- Information supplied:
--- START ---

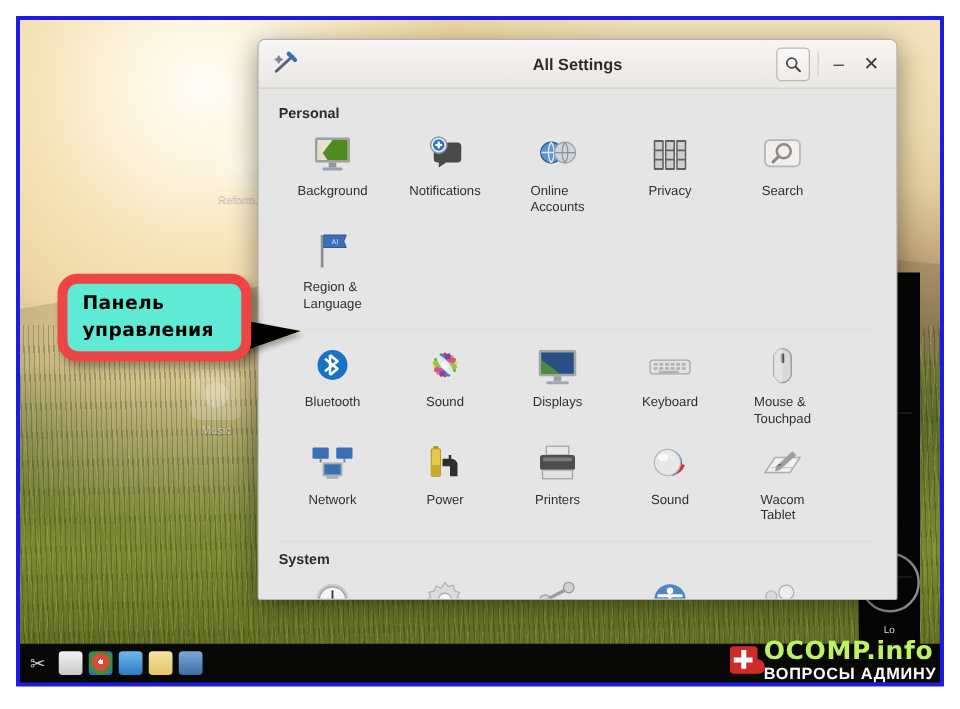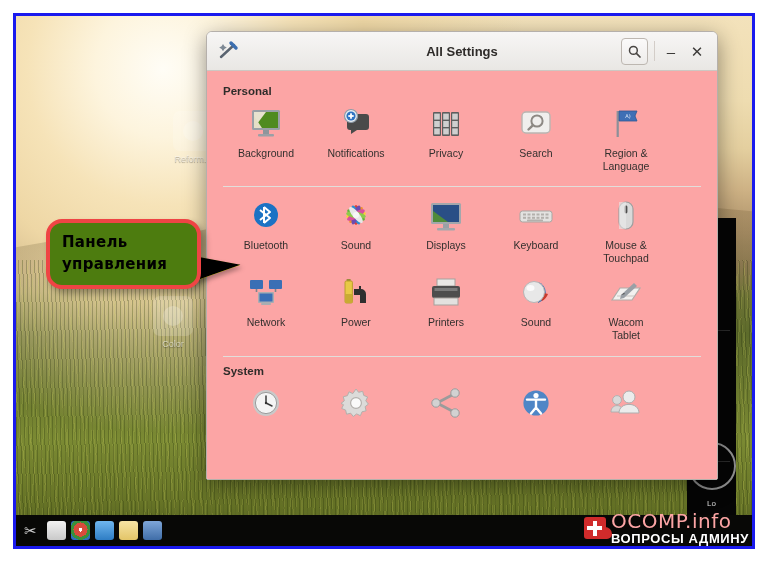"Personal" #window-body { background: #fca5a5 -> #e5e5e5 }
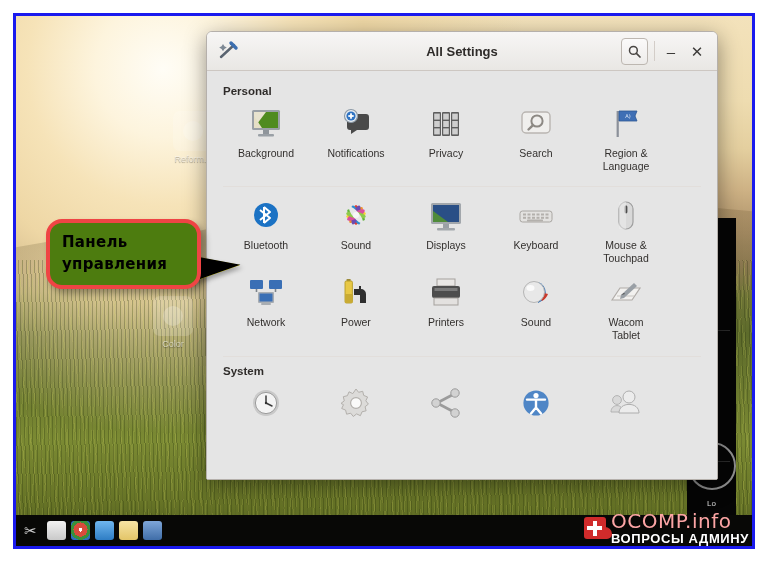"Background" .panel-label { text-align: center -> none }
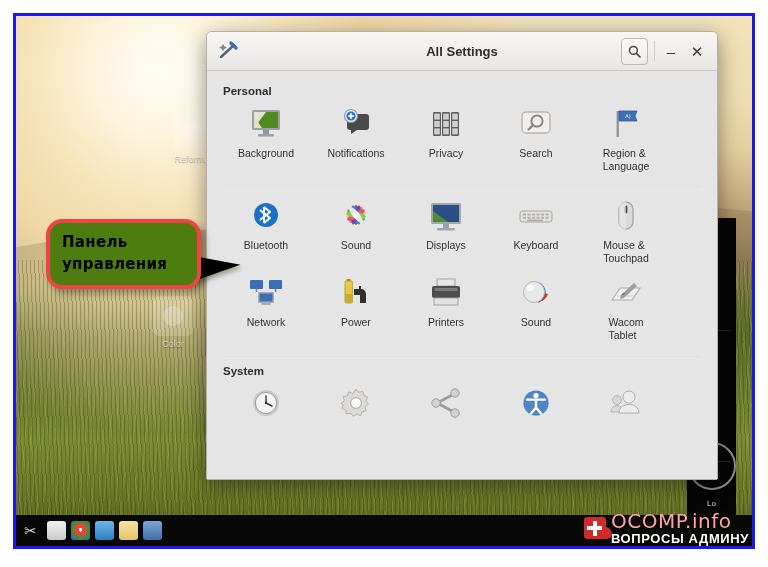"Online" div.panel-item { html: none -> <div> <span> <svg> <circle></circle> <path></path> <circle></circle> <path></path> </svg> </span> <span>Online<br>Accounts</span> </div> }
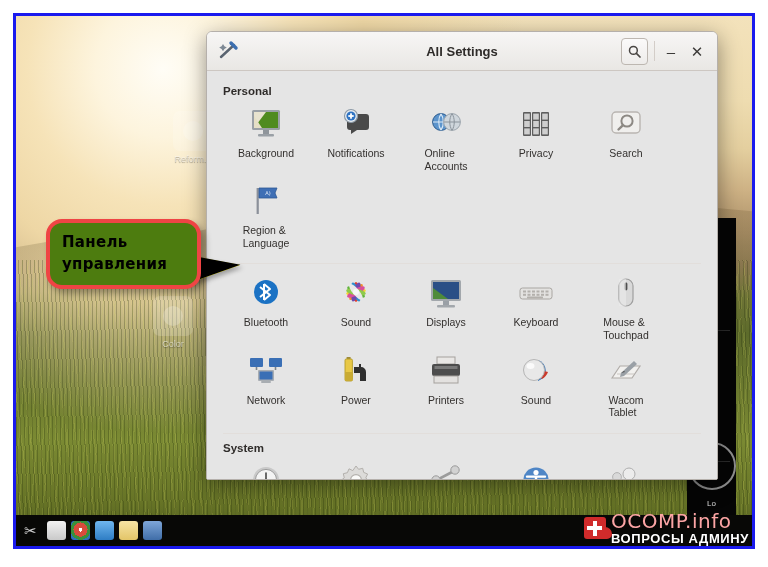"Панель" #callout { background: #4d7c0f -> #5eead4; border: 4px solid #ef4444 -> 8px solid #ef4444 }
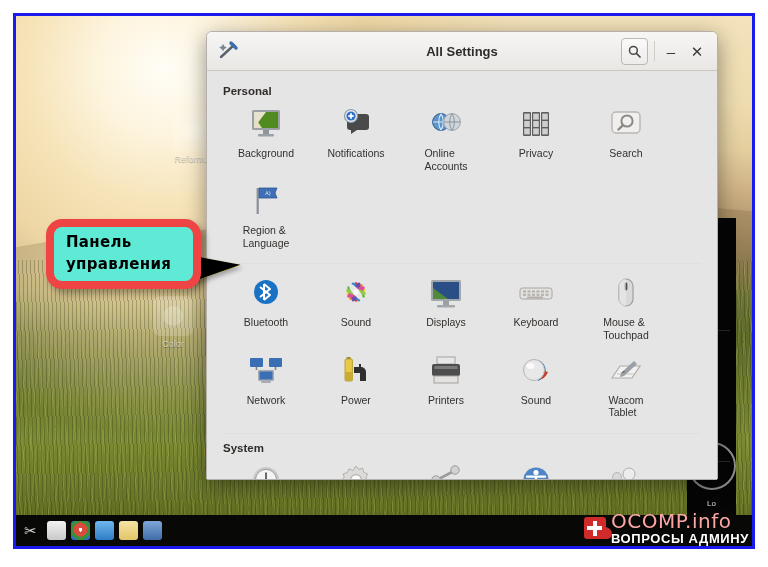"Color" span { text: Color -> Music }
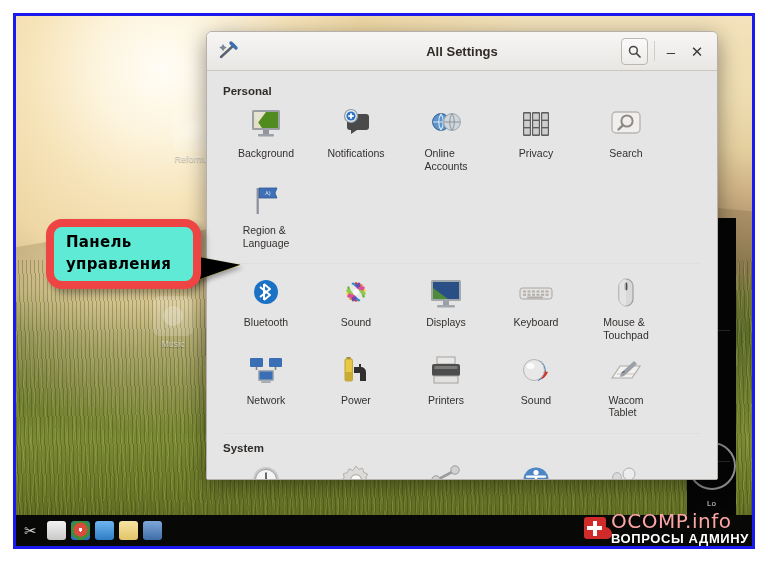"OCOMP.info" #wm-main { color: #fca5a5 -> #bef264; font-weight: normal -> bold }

--- END ---

Exact transcription of the full listing above is required; images do not belong in it.

- Worked solution:
"Personal" #window-body { background: #fca5a5 -> #e5e5e5 }
"Background" .panel-label { text-align: center -> none }
"Online" div.panel-item { html: none -> <div> <span> <svg> <circle></circle> <path></path> <circle></circle> <path></path> </svg> </span> <span>Online<br>Accounts</span> </div> }
"Панель" #callout { background: #4d7c0f -> #5eead4; border: 4px solid #ef4444 -> 8px solid #ef4444 }
"Color" span { text: Color -> Music }
"OCOMP.info" #wm-main { color: #fca5a5 -> #bef264; font-weight: normal -> bold }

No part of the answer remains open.